Saat 12.00’de Kars’dan bindiğim minibüs Kars’ın Susuz ilçesi üzerinden saat 13.15’de Ardahan’a vardı. Yolda yolcular almıştık, yine yolda bıraktık. Yola yakın bir köye uğrayıp üç-dört tane kız öğrenci almıştık, onları da bir yerler de bıraktık. Kars’tan Ardahan’a gelince bir müddet şok yaşadım. Gelmeden önce kendinizi fazla şartlandırmayın. Örneğin ben attan inip eşeğe binmiş gibi oldum. Ardahan 1992 senesinde il olmuş. Neden olmuş ki!
Ardahan, Kars’tan biraz daha soğuk geldi bana. Kars-Ardahan arabalarının garajı hemen belediyenin yanında. Aynı garajdan Ardahan-Çıldır ve Ardahan-Damal arabaları da kalkıyor. Ancak Posof arabaları başka bir yerden kalkıyor. Aynı şirket Şavşat’a da kalkıyor. Göle arabaları da başka bir yerden kalkıyor. Nasıl olsa memleket küçük ya her biri bir yerlerden kalkıyor. İddia ediyorum, kime sorsanız gösterirler.

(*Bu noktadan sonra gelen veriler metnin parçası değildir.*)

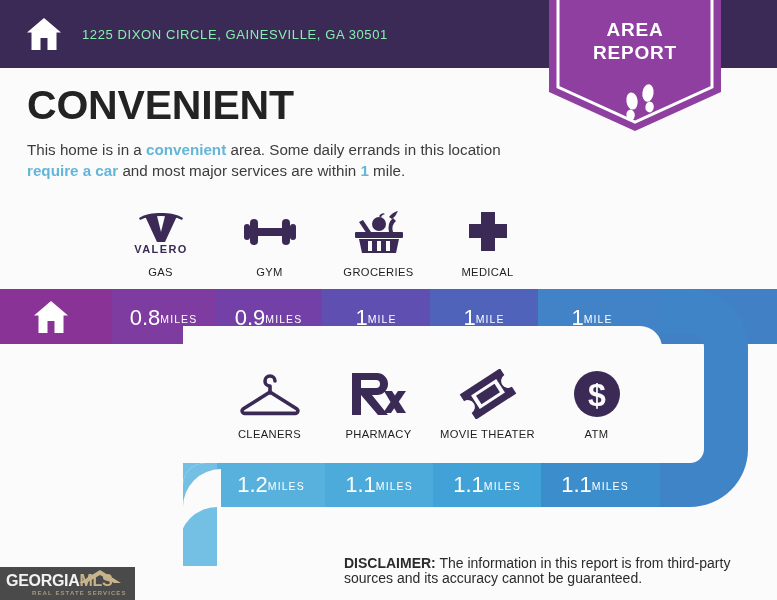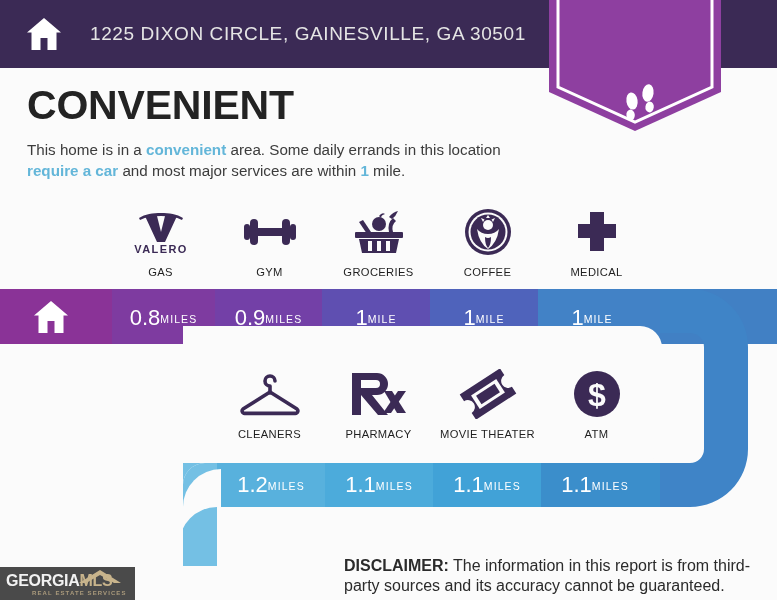"1225 DIXON CIRCLE, GAINESVILLE, GA" .header-address { color: #e5e5e5 -> #86efac; font-size: 19px -> 13px; margin-left: 28px -> 20px }
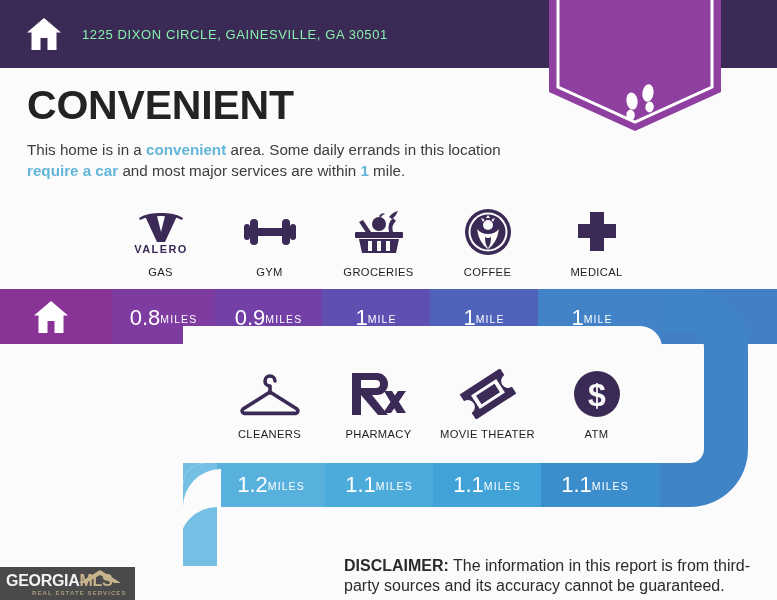"AREA" div.badge-text { html: none -> <div> <div>AREA</div> <div>REPORT</div> </div> }
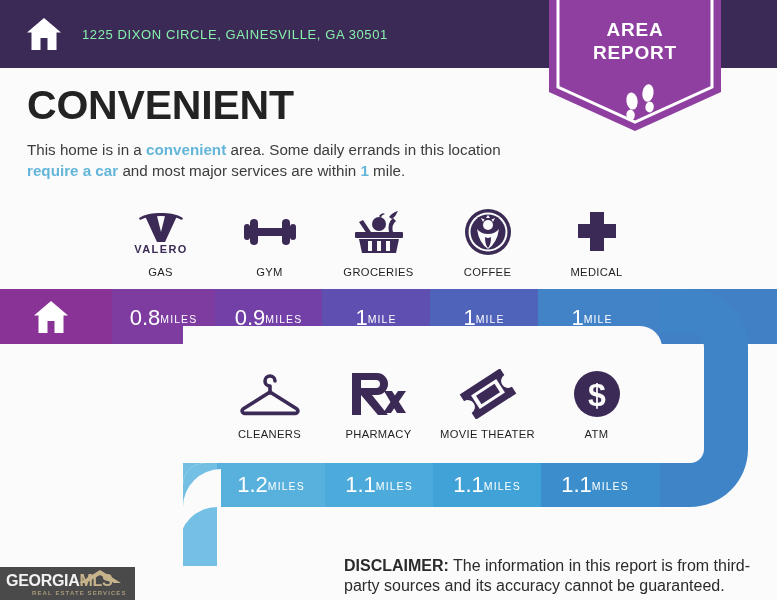"COFFEE" div.icon-cell { html: <div> <div> <svg> <circle></circle> <circle></circle> <circle></circle> <g> <circle></circle> <path></path> <path></path> <path></path> <path></path> </g> <g> <path></path> </g> </svg> </div> <div>COFFEE</div> </div> -> none }
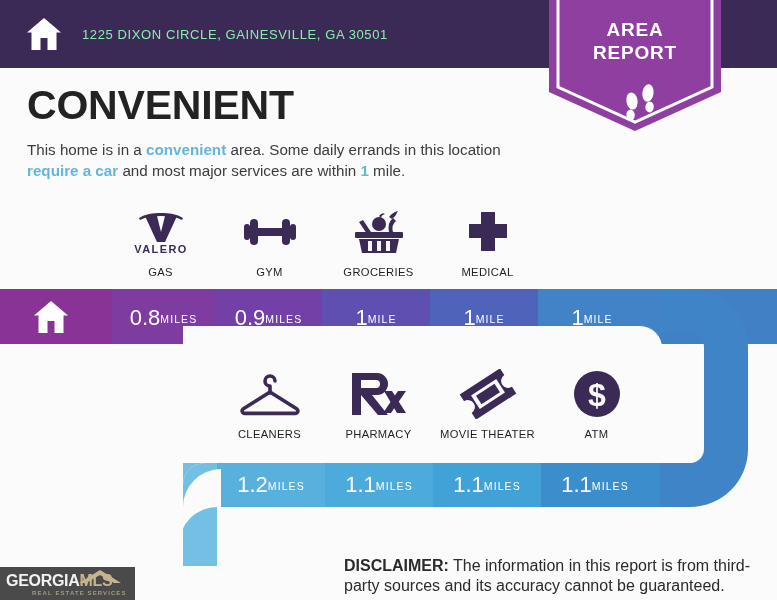"DISCLAIMER: The information in this" .disclaimer { font-size: 16px -> 14px; line-height: 20px -> 15px }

Ardahan’dan ilçelere hergün birkaç tane otobüs (otobüs dediğim minibüs) kalkıyor. Bazen yolcu durumuna göre bu sayı daha da artabiliyor. Ardahan-Kars arası daha çok sayıda minibüs çalışıyor. Saat 17.00’ye kadar her saat başı gibi. İlçelere ve Kars’a bilet fiyatları genel olarak 10TL ile 14TL arasında değişiyor.
Çantamı öğretmen evine koyup öğle yemeği yemek istiyorum bir an önce. Öğretmen evi hemen belediyenin yanında. Zaten hemen hemen herşey belediyenin yanında. Valilik de belediyenin yanında sayılır, yürüme beş dakika.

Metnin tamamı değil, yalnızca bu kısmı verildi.